*Exercise requirements*:
Go through the material below and return each line with the string "size" in it.

*Data*:
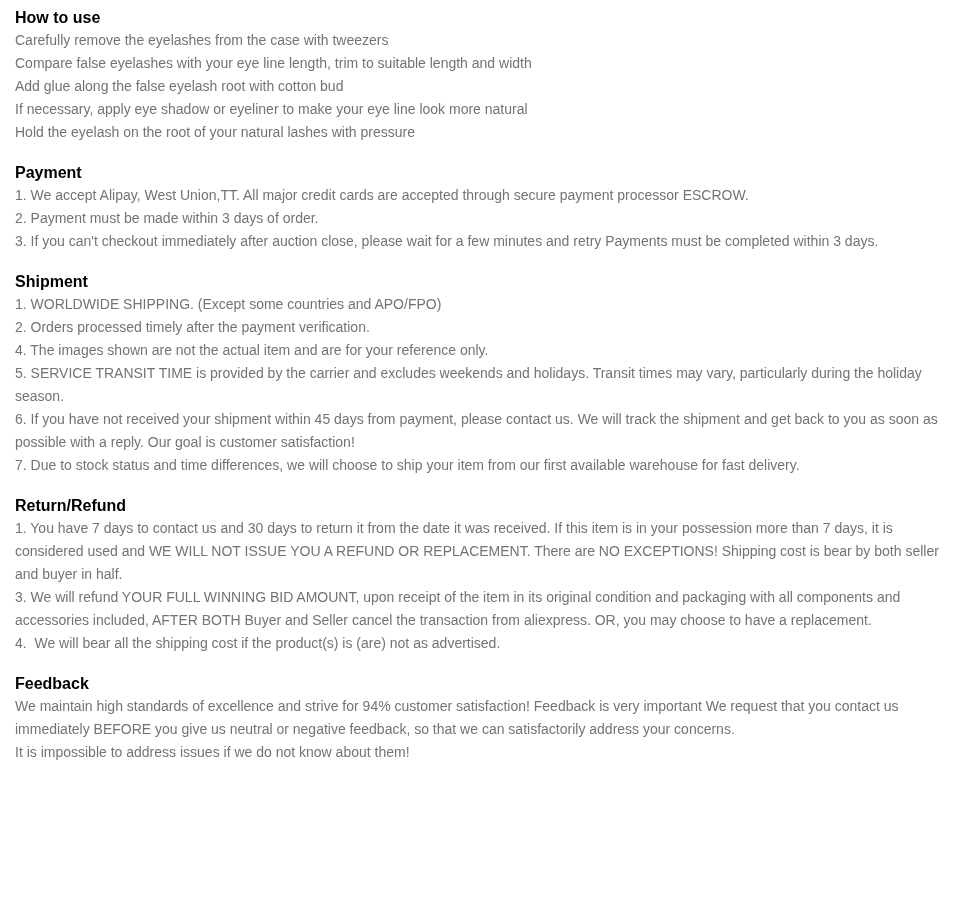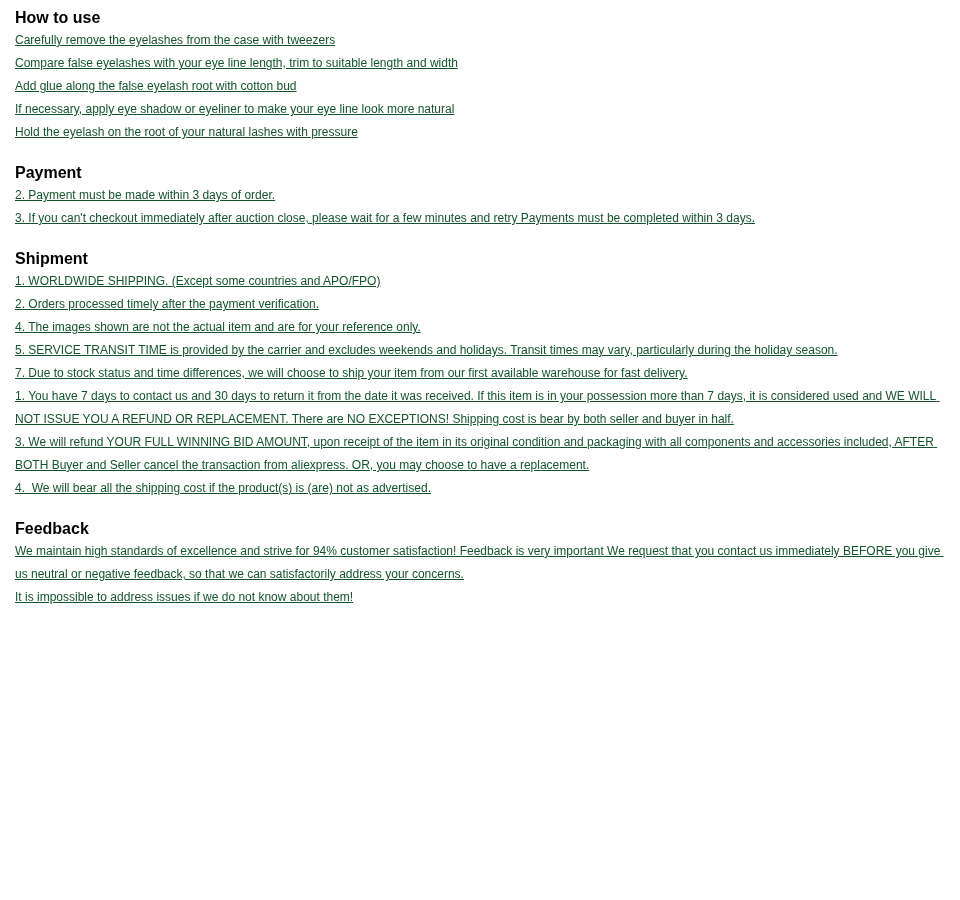--- a/index.html
+++ b/index.html
@@ -20,59 +20,61 @@
   .section { margin: 0; }
   .section-title {
     font-size: 16px;
     font-weight: bold;
     line-height: 23px;
     margin: 17px 0 0 0;
     color: #000000;
   }
   .section:first-child .section-title { margin-top: 0; }
   .para {
-    font-size: 12px;
+    font-size: 14px;
     font-weight: normal;
     line-height: 23px;
     margin: 0;
     white-space: pre-wrap;
-    color: #14532d;
-    text-decoration: underline;
+    color: #737373;
   }
 </style>
 </head>
 <body>
 
 <div class="page">
 
   <div class="section">
     <h2 class="section-title">How to use</h2>
     <p class="para">Carefully remove the eyelashes from the case with tweezers</p>
     <p class="para">Compare false eyelashes with your eye line length, trim to suitable length and width</p>
     <p class="para">Add glue along the false eyelash root with cotton bud</p>
     <p class="para">If necessary, apply eye shadow or eyeliner to make your eye line look more natural</p>
     <p class="para">Hold the eyelash on the root of your natural lashes with pressure</p>
   </div>
 
   <div class="section">
     <h2 class="section-title">Payment</h2>
+    <p class="para">1. We accept Alipay, West Union,TT. All major credit cards are accepted through secure payment processor ESCROW.</p>
     <p class="para">2. Payment must be made within 3 days of order.</p>
     <p class="para">3. If you can't checkout immediately after auction close, please wait for a few minutes and retry Payments must be completed within 3 days.</p>
   </div>
 
   <div class="section">
     <h2 class="section-title">Shipment</h2>
     <p class="para">1. WORLDWIDE SHIPPING. (Except some countries and APO/FPO)</p>
     <p class="para">2. Orders processed timely after the payment verification.</p>
     <p class="para">4. The images shown are not the actual item and are for your reference only.</p>
     <p class="para">5. SERVICE TRANSIT TIME is provided by the carrier and excludes weekends and holidays. Transit times may vary, particularly during the holiday season.</p>
+    <p class="para">6. If you have not received your shipment within 45 days from payment, please contact us. We will track the shipment and get back to you as soon as possible with a reply. Our goal is customer satisfaction!</p>
     <p class="para">7. Due to stock status and time differences, we will choose to ship your item from our first available warehouse for fast delivery.</p>
   </div>
 
   <div class="section">
+    <h2 class="section-title">Return/Refund</h2>
     <p class="para">1. You have 7 days to contact us and 30 days to return it from the date it was received. If this item is in your possession more than 7 days, it is considered used and WE WILL NOT ISSUE YOU A REFUND OR REPLACEMENT. There are NO EXCEPTIONS! Shipping cost is bear by both seller and buyer in half.</p>
     <p class="para">3. We will refund YOUR FULL WINNING BID AMOUNT, upon receipt of the item in its original condition and packaging with all components and accessories included, AFTER BOTH Buyer and Seller cancel the transaction from aliexpress. OR, you may choose to have a replacement.</p>
     <p class="para">4.  We will bear all the shipping cost if the product(s) is (are) not as advertised.</p>
   </div>
 
   <div class="section">
     <h2 class="section-title">Feedback</h2>
     <p class="para">We maintain high standards of excellence and strive for 94% customer satisfaction! Feedback is very important We request that you contact us immediately BEFORE you give us neutral or negative feedback, so that we can satisfactorily address your concerns.</p>
     <p class="para">It is impossible to address issues if we do not know about them!</p>
   </div>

*Solution for this problem*:
     font-size: 16px;
-    font-size: 12px;
+    font-size: 14px;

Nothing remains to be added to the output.